I had this problem and did not want to save changes to the referenced object so I wanted the cascade type to be NONE.
The trick is to ensure that the ID and VERSION in the referenced object is set so that Hibernate does not think that the referenced object is a new object that needs saving. This worked for me.
Look through all of the relationships in the class you are saving to work out the associated objects (and the associated objects of the associated objects) and ensure that the ID and VERSION is set in all objects of the object tree.
Or, if you want to use minimal "powers" (e.g. if you don't want a cascade delete) to achieve what you want, use
import org.hibernate.annotations.Cascade;
import org.hibernate.annotations.CascadeType;
...
#Cascade({CascadeType.SAVE_UPDATE})
private Set<Child> children;
In my case it was caused by not having CascadeType on the #ManyToOne side of the bidirectional relationship. To be more precise, I had CascadeType.ALL on #OneToMany side and did not have it on #ManyToOne. Adding CascadeType.ALL to #ManyToOne resolved the issue.
One-to-many side:
#OneToMany(cascade = CascadeType.ALL, mappedBy="globalConfig", orphanRemoval = true)
private Set<GlobalConfigScope>gcScopeSet;
Many-to-one side (caused the problem)
#ManyToOne
#JoinColumn(name="global_config_id")
private GlobalConfig globalConfig;
Many-to-one (fixed by adding CascadeType.PERSIST)
#ManyToOne(cascade = CascadeType.PERSIST)
#JoinColumn(name="global_config_id")
private GlobalConfig globalConfig;
This occurred for me when persisting an entity in which the existing record in the database had a NULL value for the field annotated with #Version (for optimistic locking). Updating the NULL value to 0 in the database corrected this.
This isn't the only reason for the error. I encountered it just now for a typo error in my coding, which I believe, set a value of an entity which was already saved.
X x2 = new X();
x.setXid(memberid); // Error happened here - x was a previous global entity I created earlier
Y.setX(x2);
I spotted the error by finding exactly which variable caused the error (in this case String xid). I used a catch around the whole block of code that saved the entity and printed the traces.
{
code block that performed the operation
} catch (Exception e) {
e.printStackTrace(); // put a break-point here and inspect the 'e'
return ERROR;
}
Don't use Cascade.All until you really have to. Role and Permission have bidirectional manyToMany relation. Then the following code would work fine
Permission p = new Permission();
p.setName("help");
Permission p2 = new Permission();
p2.setName("self_info");
p = (Permission)crudRepository.save(p); // returned p has id filled in.
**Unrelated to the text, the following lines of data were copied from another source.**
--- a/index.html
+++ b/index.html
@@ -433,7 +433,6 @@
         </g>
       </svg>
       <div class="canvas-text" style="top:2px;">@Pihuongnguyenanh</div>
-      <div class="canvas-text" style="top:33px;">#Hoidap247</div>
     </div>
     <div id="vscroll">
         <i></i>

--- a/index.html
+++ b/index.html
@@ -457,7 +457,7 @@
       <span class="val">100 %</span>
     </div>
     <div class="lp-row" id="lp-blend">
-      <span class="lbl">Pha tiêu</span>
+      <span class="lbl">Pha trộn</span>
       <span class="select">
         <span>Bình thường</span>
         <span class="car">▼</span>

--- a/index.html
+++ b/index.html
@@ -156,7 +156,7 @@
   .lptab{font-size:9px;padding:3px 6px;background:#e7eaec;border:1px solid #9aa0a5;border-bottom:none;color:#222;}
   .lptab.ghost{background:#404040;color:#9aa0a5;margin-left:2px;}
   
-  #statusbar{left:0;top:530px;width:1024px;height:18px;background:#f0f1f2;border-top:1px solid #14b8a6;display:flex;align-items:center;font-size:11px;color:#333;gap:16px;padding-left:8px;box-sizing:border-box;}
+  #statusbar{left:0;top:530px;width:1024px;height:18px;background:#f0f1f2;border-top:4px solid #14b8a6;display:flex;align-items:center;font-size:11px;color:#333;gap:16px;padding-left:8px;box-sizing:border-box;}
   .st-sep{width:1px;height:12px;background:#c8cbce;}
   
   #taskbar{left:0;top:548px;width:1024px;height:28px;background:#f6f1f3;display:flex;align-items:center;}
p2 = (Permission)crudRepository.save(p2); // so does p2.
Role role = new Role();
role.setAvailable(true);
role.setDescription("a test role");
role.setRole("admin");
List<Permission> pList = new ArrayList<Permission>();
pList.add(p);
pList.add(p2);
role.setPermissions(pList);
crudRepository.save(role);
while if the object is just a "new" one, then it would throw the same error.
beside all other good answers, this could happen if you use merge to persist an object and accidentally forget to use merged reference of the object in the parent class. consider the following example
merge(A);
B.setA(A);
persist(B);
In this case, you merge A but forget to use merged object of A. to solve the problem you must rewrite the code like this.
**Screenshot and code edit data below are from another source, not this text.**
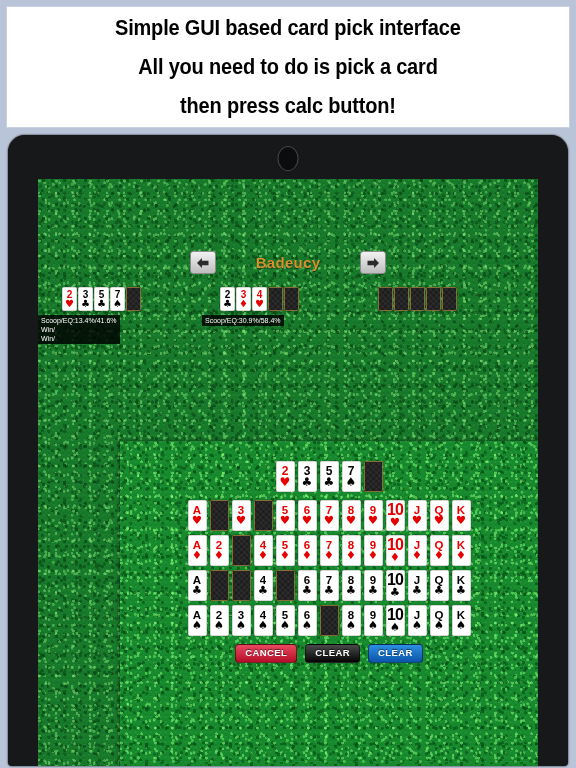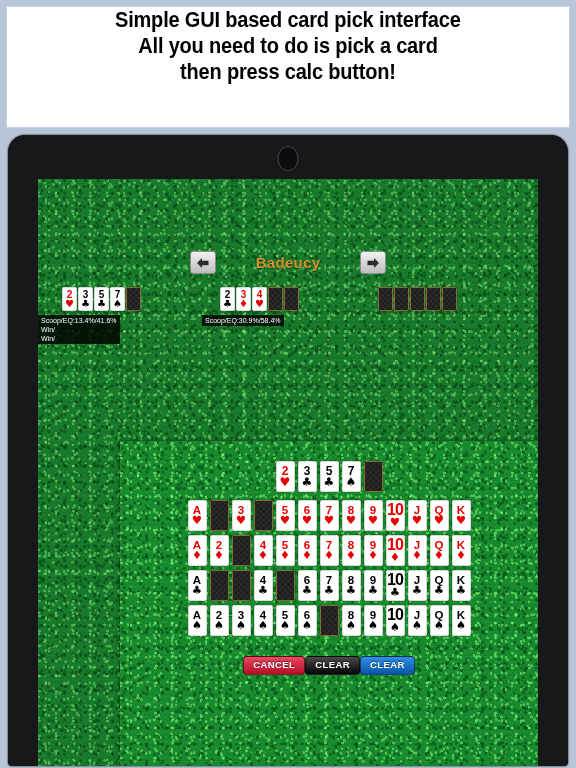--- a/index.html
+++ b/index.html
@@ -32,7 +32,9 @@
     display: flex;
     flex-direction: column;
     align-items: center;
+    justify-content: center;
     z-index: 5;
+    gap: 13px;
   }
   .banner-line {
     font-family: "Liberation Sans", sans-serif;

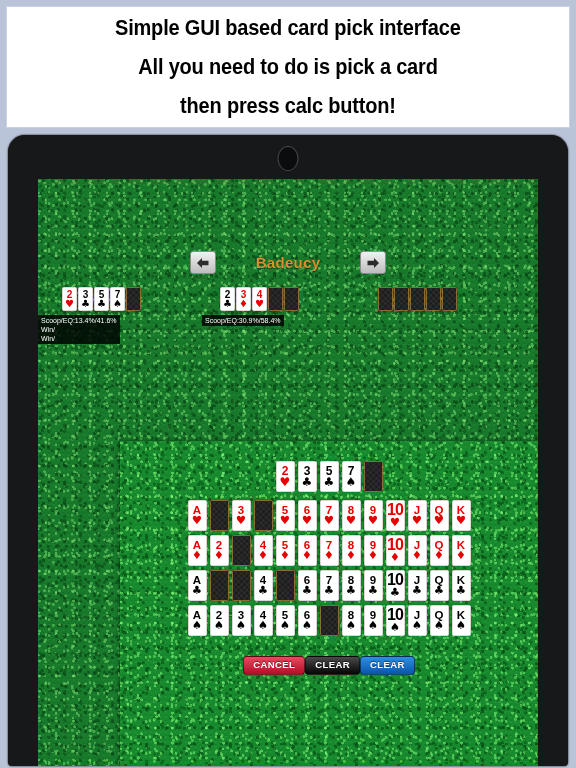--- a/index.html
+++ b/index.html
@@ -252,7 +252,8 @@
 
   .btnrow {
     display: flex;
-    margin-top: 20px;
+    gap: 8px;
+    margin-top: 8px;
   }
   .btn {
     font-family: "Liberation Sans", sans-serif;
A=merge(A);//difference is here
B.setA(A);
persist(B);
If your collection is nullable just try: object.SetYouColection(null);
This issue happened to me when I created a new entity and an associated entity in a method marked as #Transactional, then performed a query before saving. Ex
#Transactional
public someService() {
Entity someEntity = new Entity();
AssocaiatedEntity associatedEntity = new AssocaitedEntity();
someEntity.setAssociatedEntity(associatedEntity);
associatedEntity.setEntity(someEntity);
// Performing any query was causing hibernate to attempt to persist the new entity. It would then throw an exception
someDao.getSomething();
entityDao.create(someEntity);
}
To fix, I performed the query before creating the new entity.
To add my 2 cents, I got this same issue when I m accidentally sending null as the ID. Below code depicts my scenario (and OP didn't mention any specific scenario).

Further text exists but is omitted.